Esse regresso final é o momento em que o lusotropicalismo natural implode — o corpo que acreditou na harmonia racial termina esquecido, alimentado pelas sobras “das suas refeições” (p. 70). A ternura dos brancos não garantiu pão, nem o amor substituiu a cidadania.
A escrita de Paula Russa, subtil e emocionalmente contida, desmonta o mito sem o proclamar. Ao contrário de uma denúncia directa, ela opta por uma ironia trágica: o negro ama o seu opressor, o opressor morre por ele, e o mundo continua igual. A narrativa constrói, assim, um microcosmo simbólico de Benguela — espaço onde o “lusotropicalismo natural” não é uma política, mas uma herança afectiva e ambígua.
O leitor percebe que, no fundo, o amor de Zito pelos patrões e o arrependimento de Antunes fazem parte da mesma engrenagem: a da colonização emocional. Zito Maimba morre pobre, analfabeto e saudoso — mas, paradoxalmente, dignificado pela memória.

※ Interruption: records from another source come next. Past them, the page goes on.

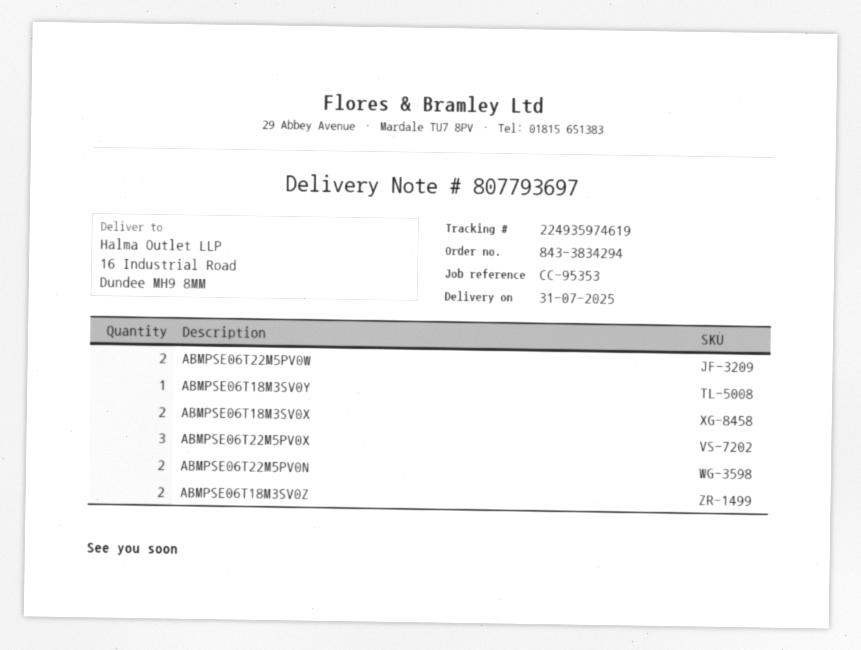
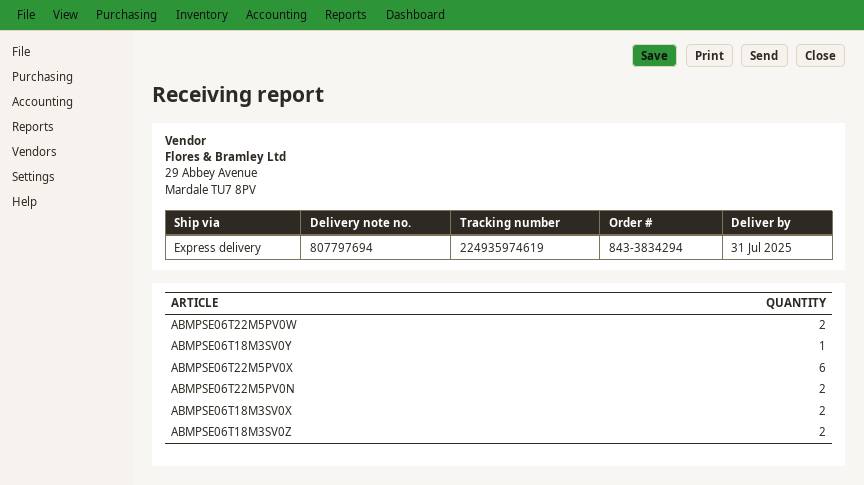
delivery note number: 807793697 -> 807797694
ABMPSE06T22M5PV0X: 3 -> 6

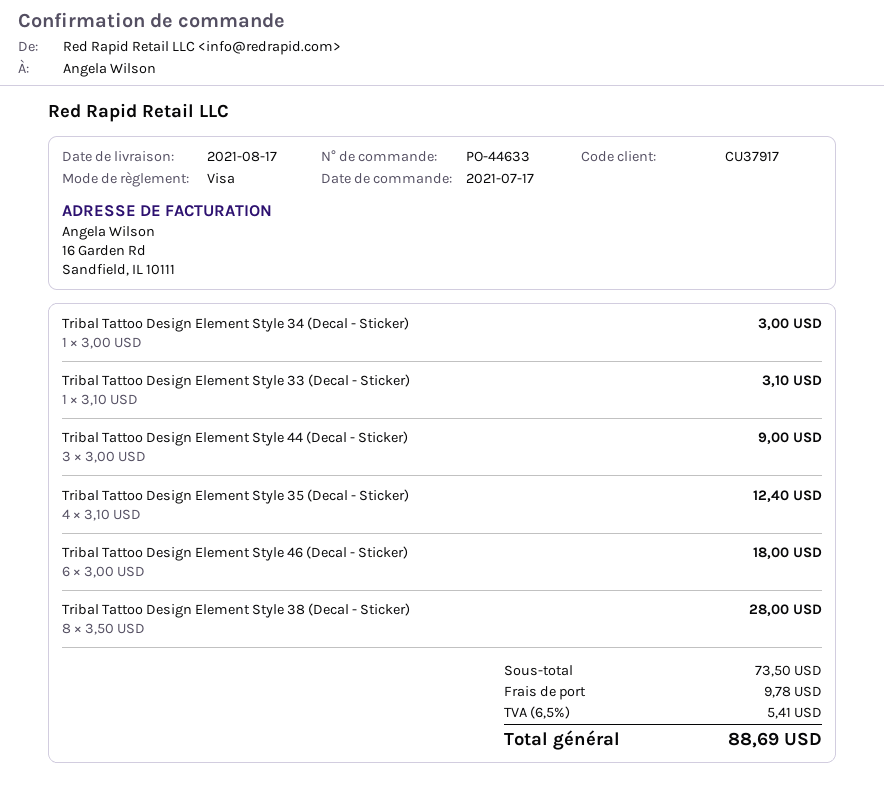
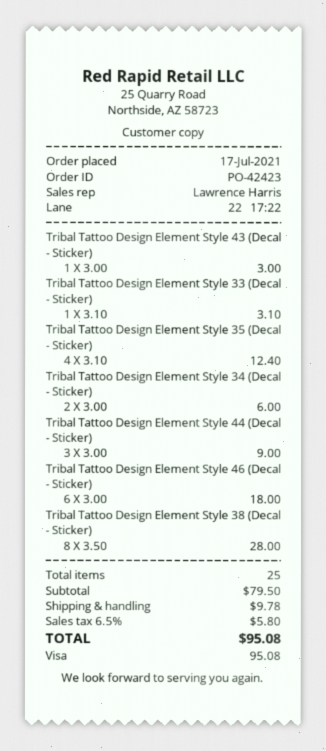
order number: PO-44633 -> PO-42423
Tribal Tattoo Design Element Style 34 (Decal - Sticker): 1 x 3.00 = 3.00 -> 2 x 3.00 = 6.00
Tribal Tattoo Design Element Style 43 (Decal - Sticker): none -> 1 x 3.00 = 3.00
subtotal: 73.50 -> 79.50
tax: 6.5% = 5.41 -> 6.5% = 5.80
total: 88.69 -> 95.08

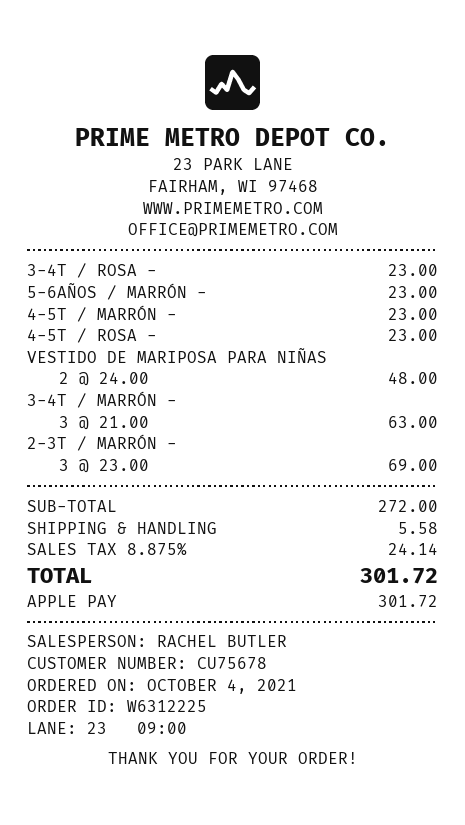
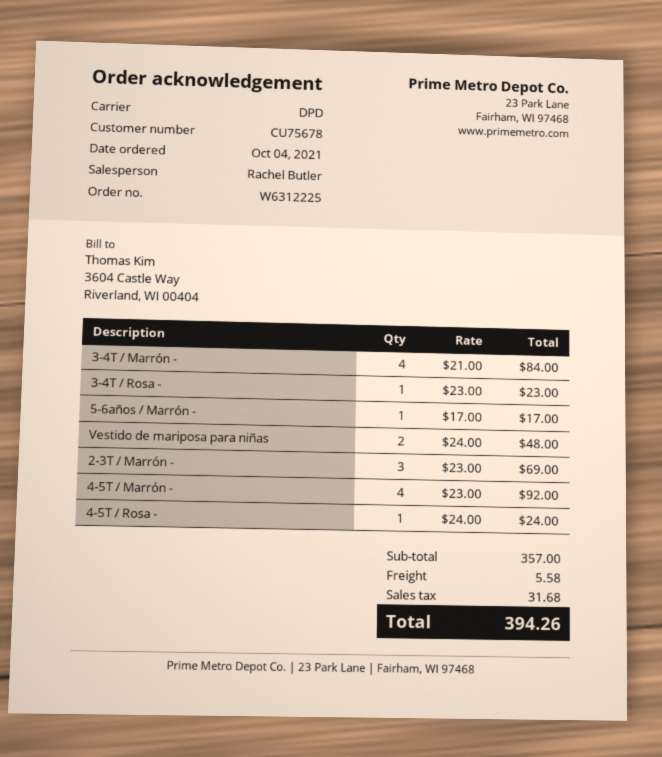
5-6AÑOS / MARRÓN -: 1 x 23.00 = 23.00 -> 1 x 17.00 = 17.00
4-5T / MARRÓN -: 1 x 23.00 = 23.00 -> 4 x 23.00 = 92.00
4-5T / ROSA -: 1 x 23.00 = 23.00 -> 1 x 24.00 = 24.00
3-4T / MARRÓN -: 3 x 21.00 = 63.00 -> 4 x 21.00 = 84.00
subtotal: 272.00 -> 357.00
tax: 24.14 -> 31.68
total: 301.72 -> 394.26

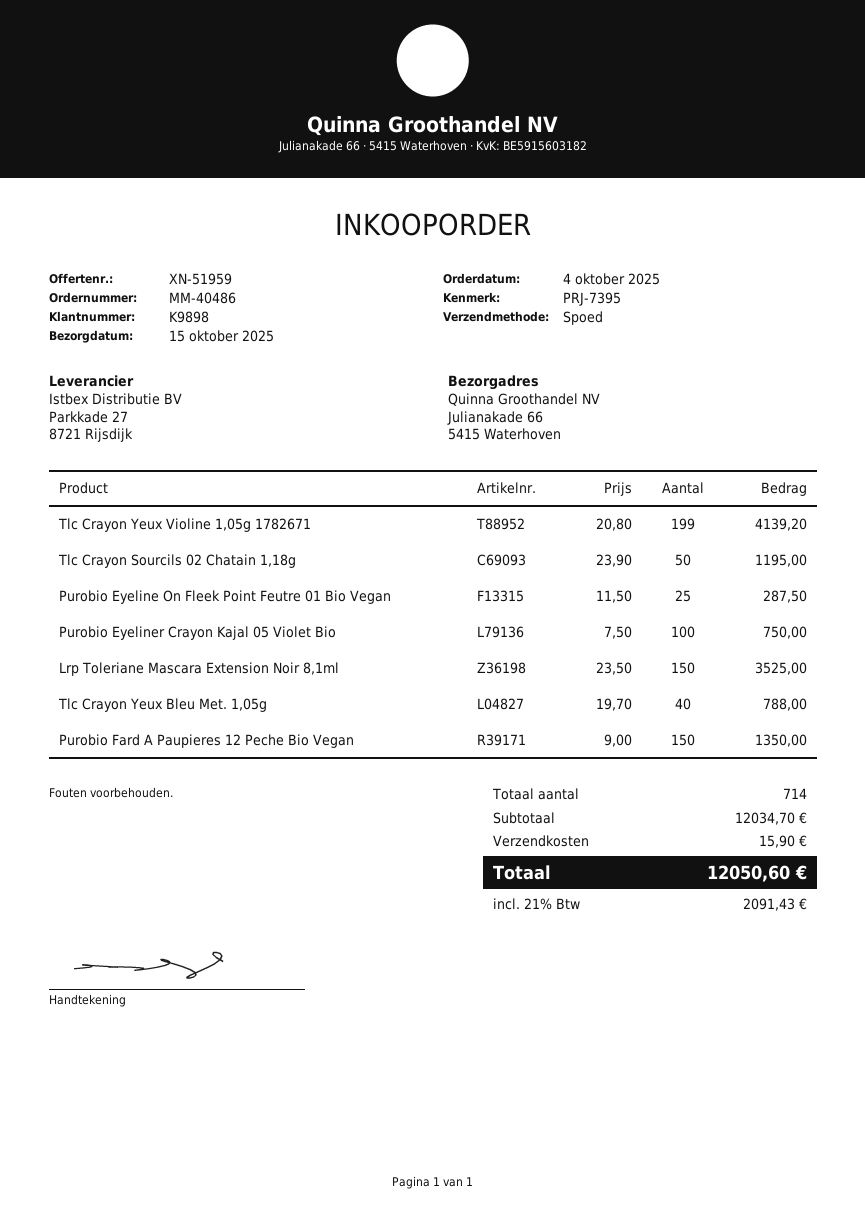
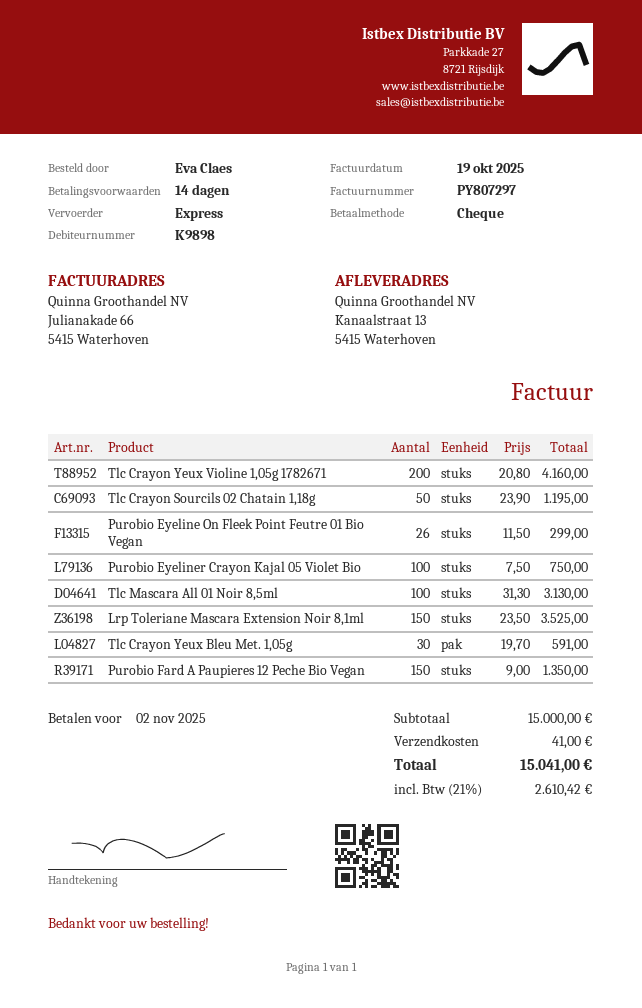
ship to: Julianakade 66, 5415 Waterhoven -> Kanaalstraat 13, 5415 Waterhoven
Tlc Crayon Yeux Violine 1,05g 1782671: 199 x 20.80 = 4139.20 -> 200 x 20.80 = 4160.00
Purobio Eyeline On Fleek Point Feutre 01 Bio Vegan: 25 x 11.50 = 287.50 -> 26 x 11.50 = 299.00
Tlc Crayon Yeux Bleu Met. 1,05g: 40 x 19.70 = 788.00 -> 30 x 19.70 = 591.00
Tlc Mascara All 01 Noir 8,5ml: none -> 100 x 31.30 = 3130.00
subtotal: 12034.70 -> 15000.00
shipping: 15.90 -> 41.00
tax: 21% = 2091.43 -> 21% = 2610.42
total: 12050.60 -> 15041.00

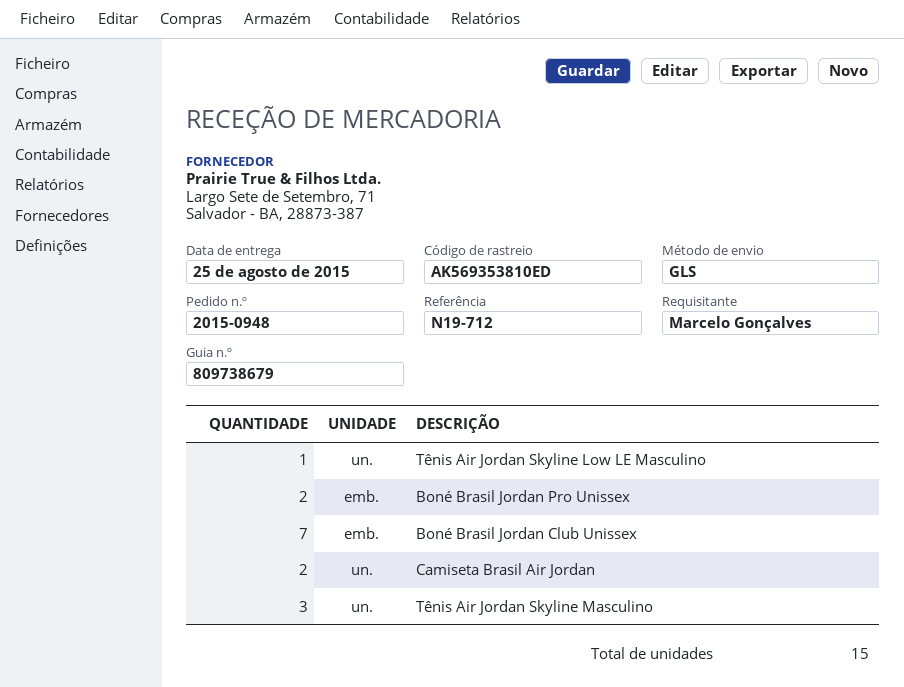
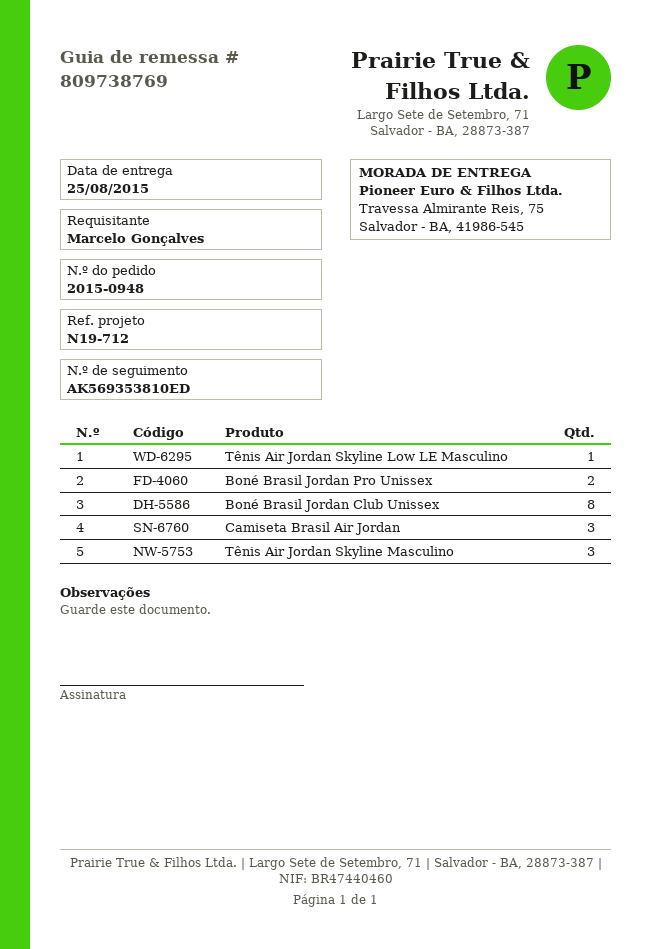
delivery note number: 809738679 -> 809738769
Boné Brasil Jordan Club Unissex: 7 -> 8
Camiseta Brasil Air Jordan: 2 -> 3

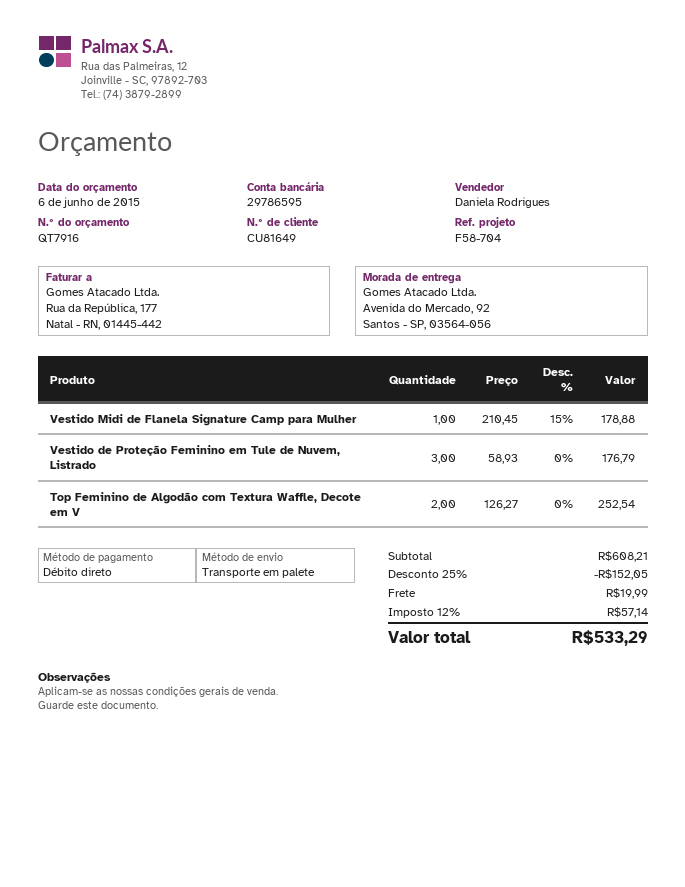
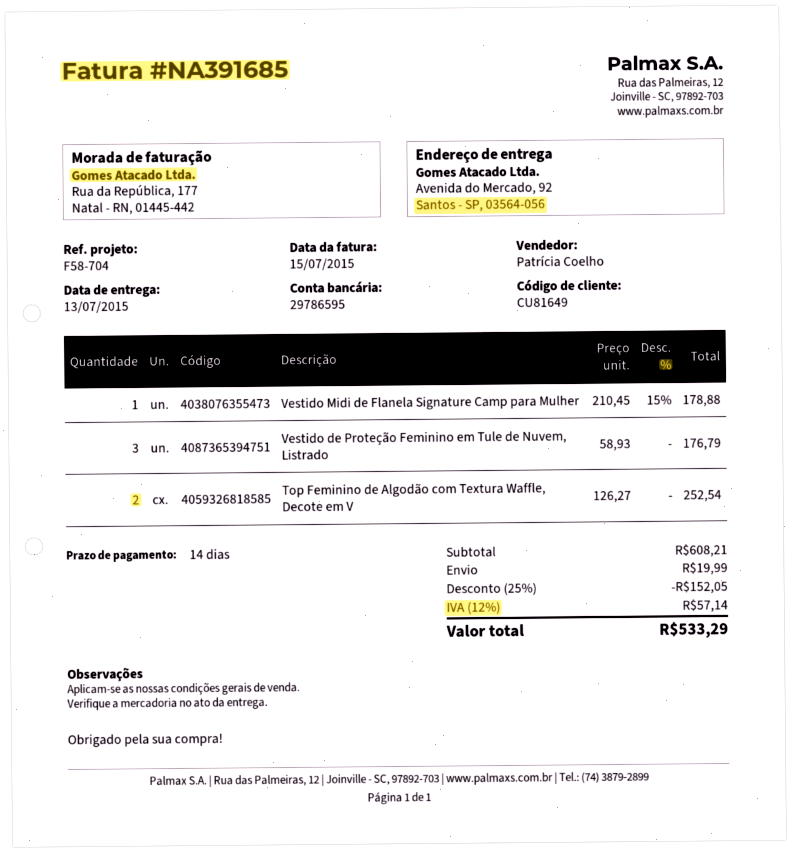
sales rep: Daniela Rodrigues -> Patrícia Coelho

A sua inocência torna-se denúncia, e o seu conformismo, resistência passiva. Em última análise, Paula Russa convida-nos a pensar que o verdadeiro legado colonial não é o território, mas a alma: uma alma educada para servir, agradecer e recordar com ternura a própria servidão.
Eis o coração do lusotropicalismo natural — não o discurso de Freyre, mas a sua versão interior, que floresceu nas casas coloniais de Benguela, onde o amor se confundia com a obediência e o afecto com a desigualdade.